Hope you enjoyed the artwork; I’ll be doing one for each Best Picture nominee, and probably one or two extra scribbles, and they may not have much to do with the posts they’re attached to. But whatever. Let’s dive in.
FILM EDITING
The Big Short – Director Adam McKay’s style is very heavy on actor improvisation, which I have to imagine left his editor with a lot to sift through and stitch together. The result was some of the most natural-sounding dialogue I’ve seen in a movie. Characters talk over each other, go off on separate tracks while addressing the same person, and do all of it in a way that makes them seem to really understand short sales and mortgage-based derivatives, so well that they can riff on these subjects at will. A lot of this is just McKay’s direction and the stellar cast’s dedication to learning their roles, but even that will only get you so far. The rapid-fire dialogue and hyperactive energy of The Big Short are, above all, an editing triumph.
Mad Max: Fury Road – There’s so much action that Mad Max wants to show you, and I’m sure it would have been easy to resort to quick cut after quick cut to do it: “Look at this! No, this! Oh my god look at this!” Instead, Mad Max lets you really look at things before yanking them out of sight, a technique that works wonderfully as long as you’ve got nothing to hide.
The Revenant – If you saw Birdman last year, you saw what director Alejandro Iñárritu and cinematographer Emanuel Lubezki are capable of in a movie that looked like the whole thing was shot in a single take. Lubezki in particular is a master of the apparent long take, having also worked on Children of Men and Gravity. For the most part, this is sleight of hand—though I understand the bear mauling scene really was just one six-minute shot. As entropy pointed out in the comments of yesterday’s post, a whole lot of editing goes into making these scenes look seamless and fluid. Revenant looks both of those, in spades, and never more so than in an early Indian raid scene that seems to go on forever without a cut.
Spotlight – Spotlight manages to always feel like it’s moving forward, even when its characters have momentarily stalled out. It’s not a movie that will wow you with technical brilliance, but it will also never, ever bore you. Every moment is essential and lasts only as long as it needs to. Spotlight is an important and compelling story pared down to lean meat and bone, the audiovisual equivalent of the perfect page-turner.
Star Wars: The Force Awakens – Star Wars has predictably come in for greater scrutiny than any other movie this year. That’s partly because more people watched it than any other movie this year, and partly because a whole lot of people really wanted to find reasons to complain about it. So yeah, I’ve heard all about the continuity errors in the movie. I don’t care. The Revenant has continuity orders. Mad Max has a guy firing the wrong guns for the middle third of a scene.
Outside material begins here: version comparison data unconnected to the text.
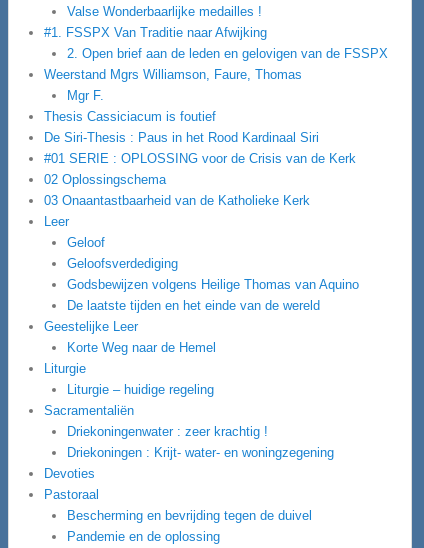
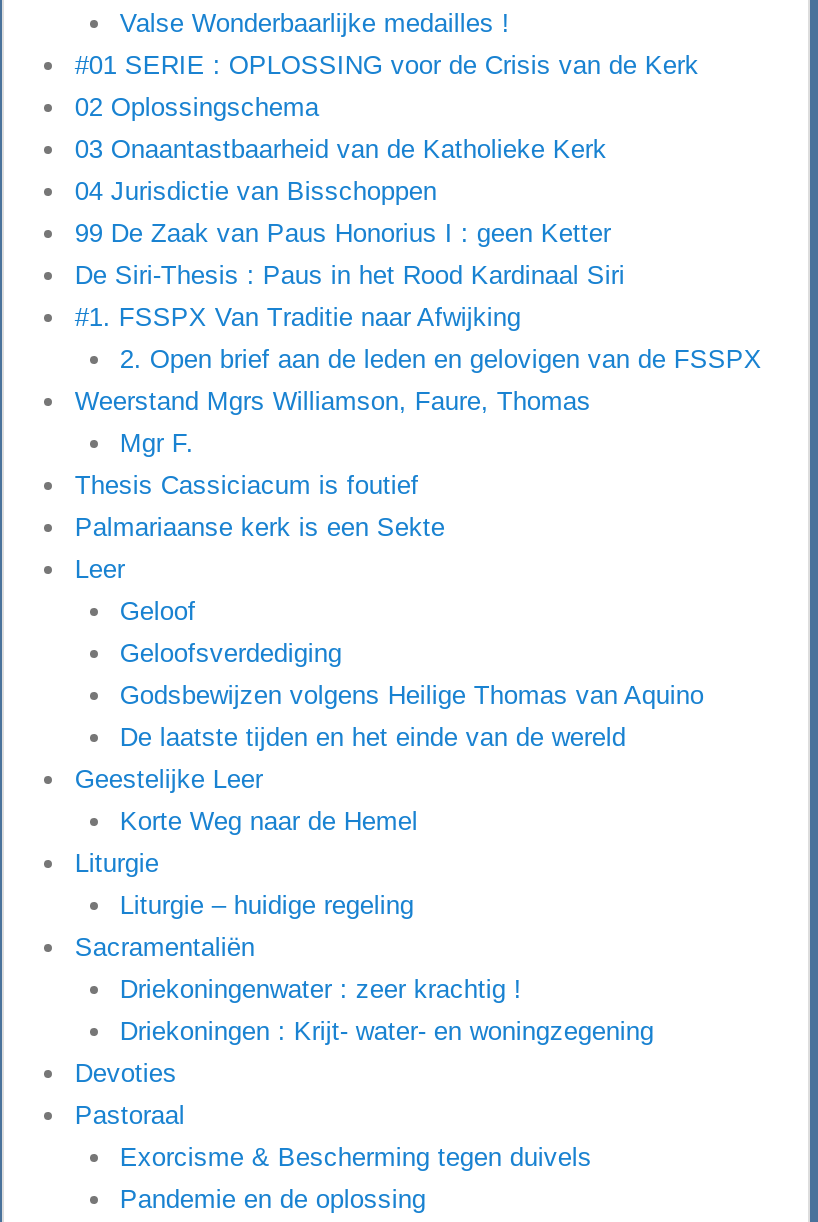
+ 04 Jurisdictie van Bisschoppen
+ 99 De Zaak van Paus Honorius I : geen Ketter

moved down: #1. FSSPX Van Traditie naar Afwijking | 2. Open brief aan de leden en gelovigen van de FSSPX | Weerstand Mgrs Williamson, Faure, Thomas | Mgr F. | Thesis Cassiciacum is foutief

moved up: De Siri-Thesis : Paus in het Rood Kardinaal Siri | #01 SERIE : OPLOSSING voor de Crisis van de Kerk | 02 Oplossingschema | 03 Onaantastbaarheid van de Katholieke Kerk

+ Palmariaanse kerk is een Sekte

- Bescherming en bevrijding tegen de duivel
+ Exorcisme & Bescherming tegen duivels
It’s practically impossible to get everything right, but Star Wars deserves to be here, if only for keeping the thrill ride moving so quickly and seamlessly that, like a Nolan Batman movie, everyone’s too busy being entertained to ask awkward questions about the plot.
Will/Should Win – The Revenant.
Second Choice – The Big Short.
Upset Special – Spotlight.
PRODUCTION DESIGN
Bridge of Spies – The focal point here is undeniably the Berlin Wall. In a movie about a character trying to build metaphorical bridges in order to ultimately bring about a prisoner exchange on a literal bridge, the Wall is a symbolic counterpoint as well as a physical obstacle. Bridge of Spies uses scenes at the incipient wall throughout its duration, with one scene in particular contrasting the ease of the protagonist’s border crossing with the impossibility of anyone else’s, to devastating effect. The Wall somehow seems more imposing in the scenes where it’s still under construction, which is a damn good trick.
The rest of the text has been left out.